Diller, a former senior executive at Fox, added, "We always thought our Aereo platform was permissible and I’m glad the court has denied the injunction – now, we’ll build out the rest of the U.S.”
Currently available only in New York City, Aereo has said it plans to launch in 22 cities in the coming months and hopes to be available in Los Angeles by the end of this year.
The broadcasters expressed disappointment with the ruling and vowed that the legal fight against Aereo will go on.
"Today’s decision is a loss for the entire creative community," said a joint statement from Fox, PBS and Univision and other broadcasters. "The court has ruled that it is ok to steal copyrighted material and retransmit it without compensation." The statement went on to say, "We plan to move forward towards a trial on the merits of the case, and on claims that were not impacted by this appeal."

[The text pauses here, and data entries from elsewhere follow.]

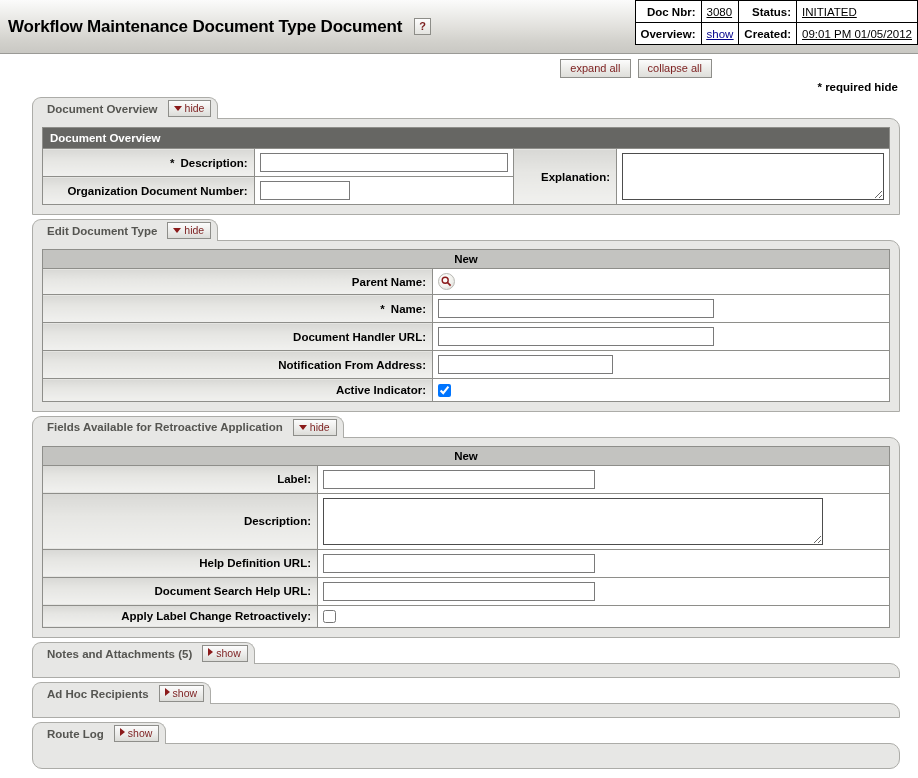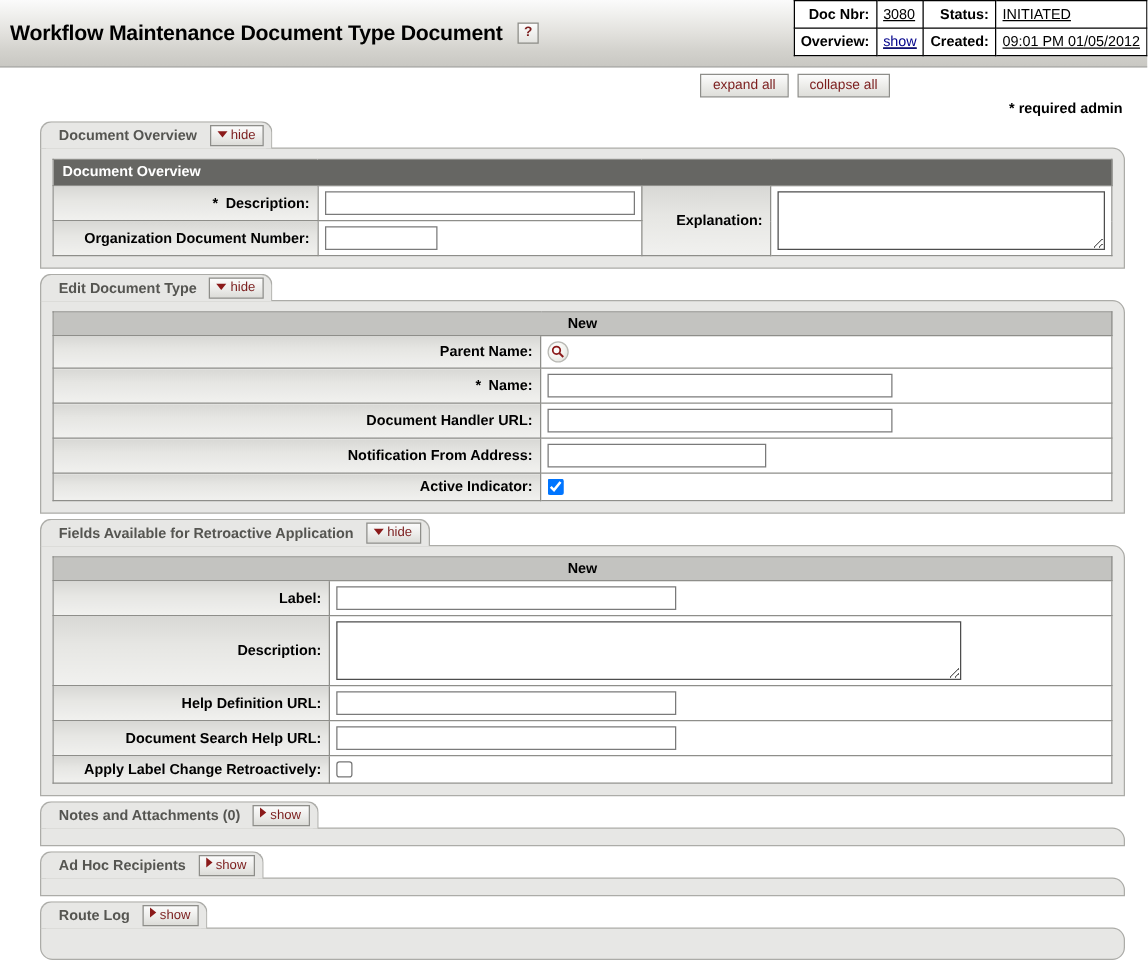"* required admin" div.req-note { text: admin -> hide }
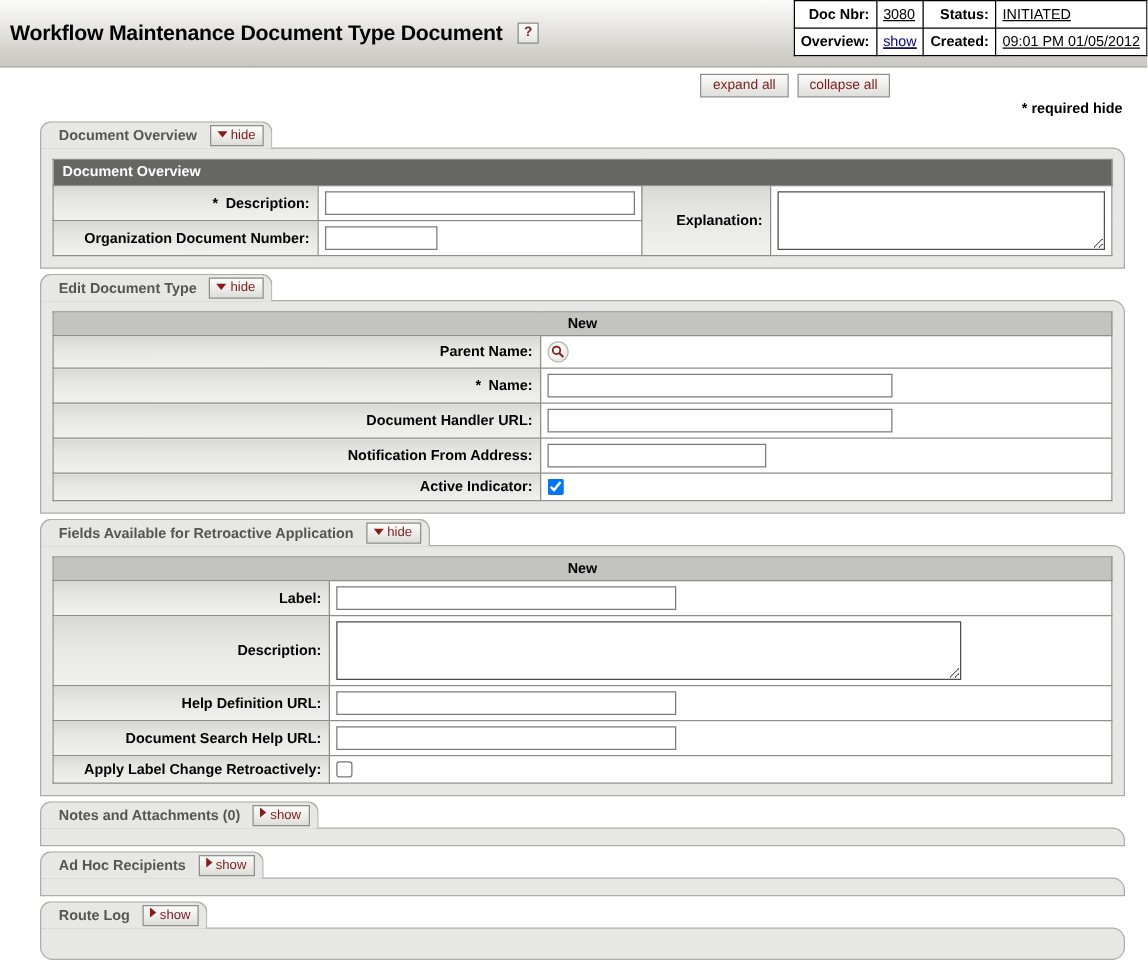"Label:" td.lblcell { width: 221px -> 275px }
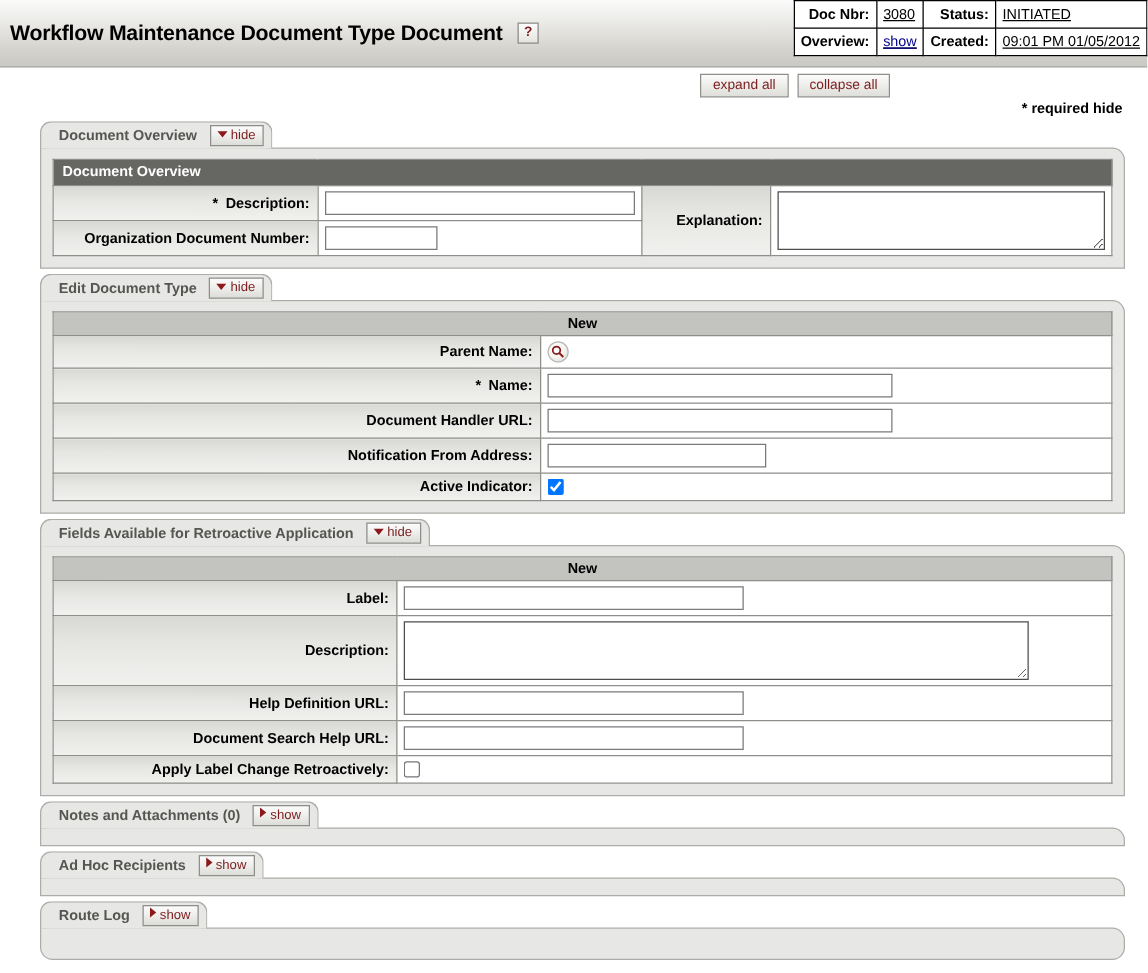"Notes and Attachments (0)" span.tab-title { text: 0 -> 5 }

Dissenting Judge Denny Chin agreed with the broadcasters. Chin wrote that Aereo is engaged in theft of copyright material because unlike other pay-TV services, it is not compensating copyright holders or the licensors of such content.
"Aereo is doing precisely what cable companies, satellite television companies, and authorized Internet streaming companies do -- they capture over-the-air broadcasts and retransmit them to customers -- except that those entities are doing it legally, pursuant to statutory or negotiated licenses, for a fee," Chin wrote in his dissent.
Interestingly, while Aereo has had the law on its side on the East Coast, a ruling by the 9th Circuit Court in California against a similar service could prove troublesome. In that case, a preliminary injunction against the TV streaming service Aereokiller was granted.
Legal victories aside, some media analysts are skeptical about the viability of Aereo's business.
"I have never fully understood the consumer proposition," said Sanford C. Bernstein analyst Todd Juenger earlier this year. "For people who are cost-conscious, why not just buy an antenna and get broadcast for free? Is it worth $8 per month just to have mobile access and some sort of cloud DVR function?"
Aereo is trying to add cable channels to its mix, but those it would have to pay for, and so far it has only signed up the business news channel Bloomberg TV. Most of the popular cable channels are owned by the very same companies -- News Corp., Comcast and Walt Disney Co. -- challenging Aereo's right to exist.